Stored items:
═══

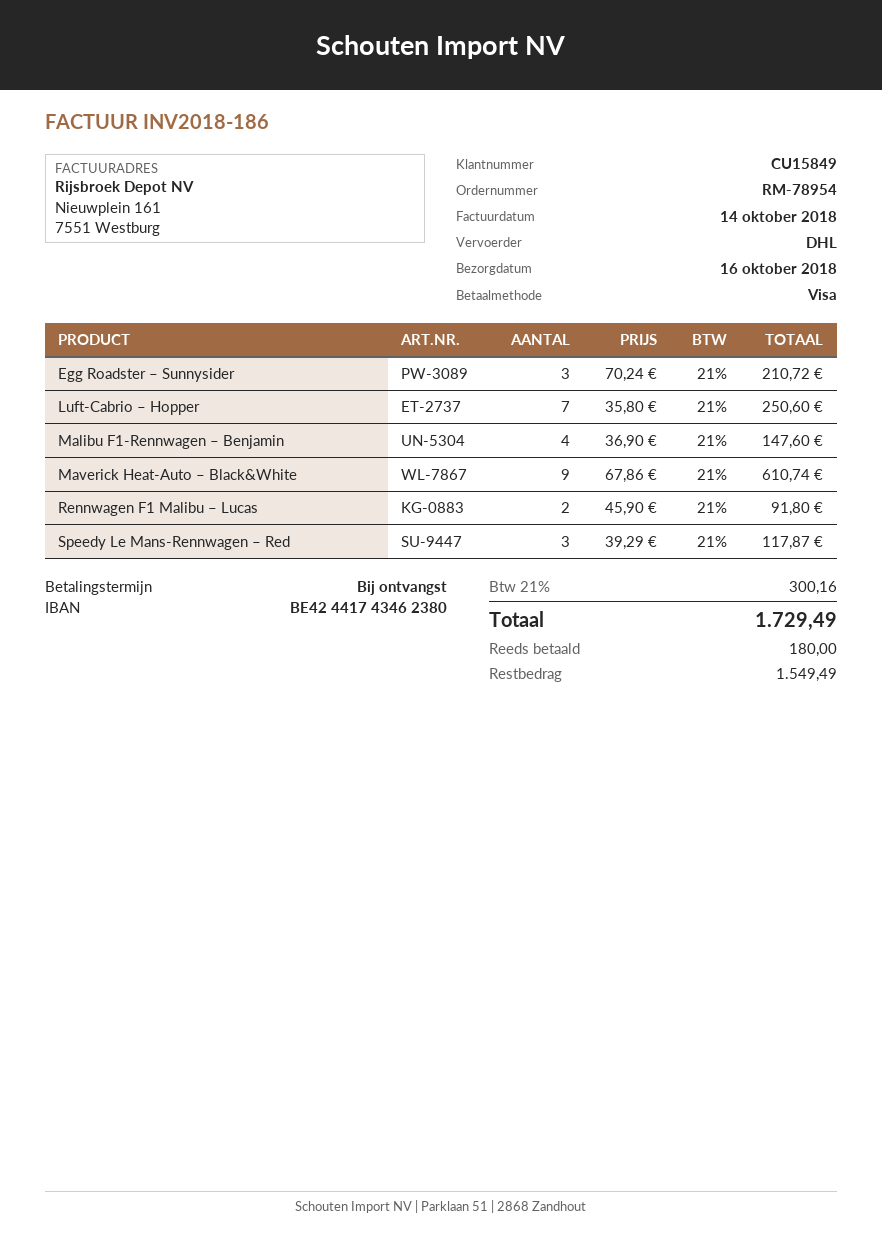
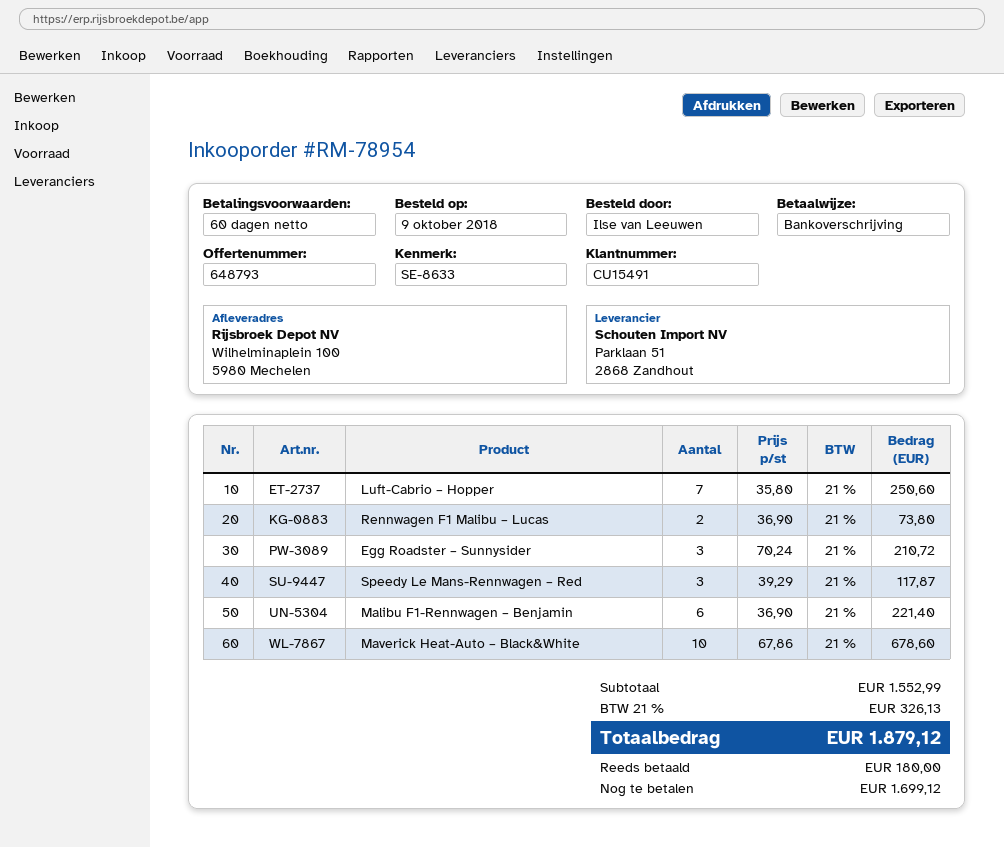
payment terms: on receipt -> 60 days
customer number: CU15849 -> CU15491
payment method: Visa -> bank transfer
Malibu F1-Rennwagen – Benjamin: 4 x 36.90 = 147.60 -> 6 x 36.90 = 221.40
Maverick Heat-Auto – Black&White: 9 x 67.86 = 610.74 -> 10 x 67.86 = 678.60
Rennwagen F1 Malibu – Lucas: 2 x 45.90 = 91.80 -> 2 x 36.90 = 73.80
tax: 21% = 300.16 -> 21% = 326.13
total: 1729.49 -> 1879.12
balance: 1549.49 -> 1699.12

═══

◆ TASK DESCRIPTION ◆
Each record above must be retyped exactly, minus its pictures.

◆ SOLUTION TO THIS EXERCISE ◆
payment terms: on receipt -> 60 days
customer number: CU15849 -> CU15491
payment method: Visa -> bank transfer
Malibu F1-Rennwagen – Benjamin: 4 x 36.90 = 147.60 -> 6 x 36.90 = 221.40
Maverick Heat-Auto – Black&White: 9 x 67.86 = 610.74 -> 10 x 67.86 = 678.60
Rennwagen F1 Malibu – Lucas: 2 x 45.90 = 91.80 -> 2 x 36.90 = 73.80
tax: 21% = 300.16 -> 21% = 326.13
total: 1729.49 -> 1879.12
balance: 1549.49 -> 1699.12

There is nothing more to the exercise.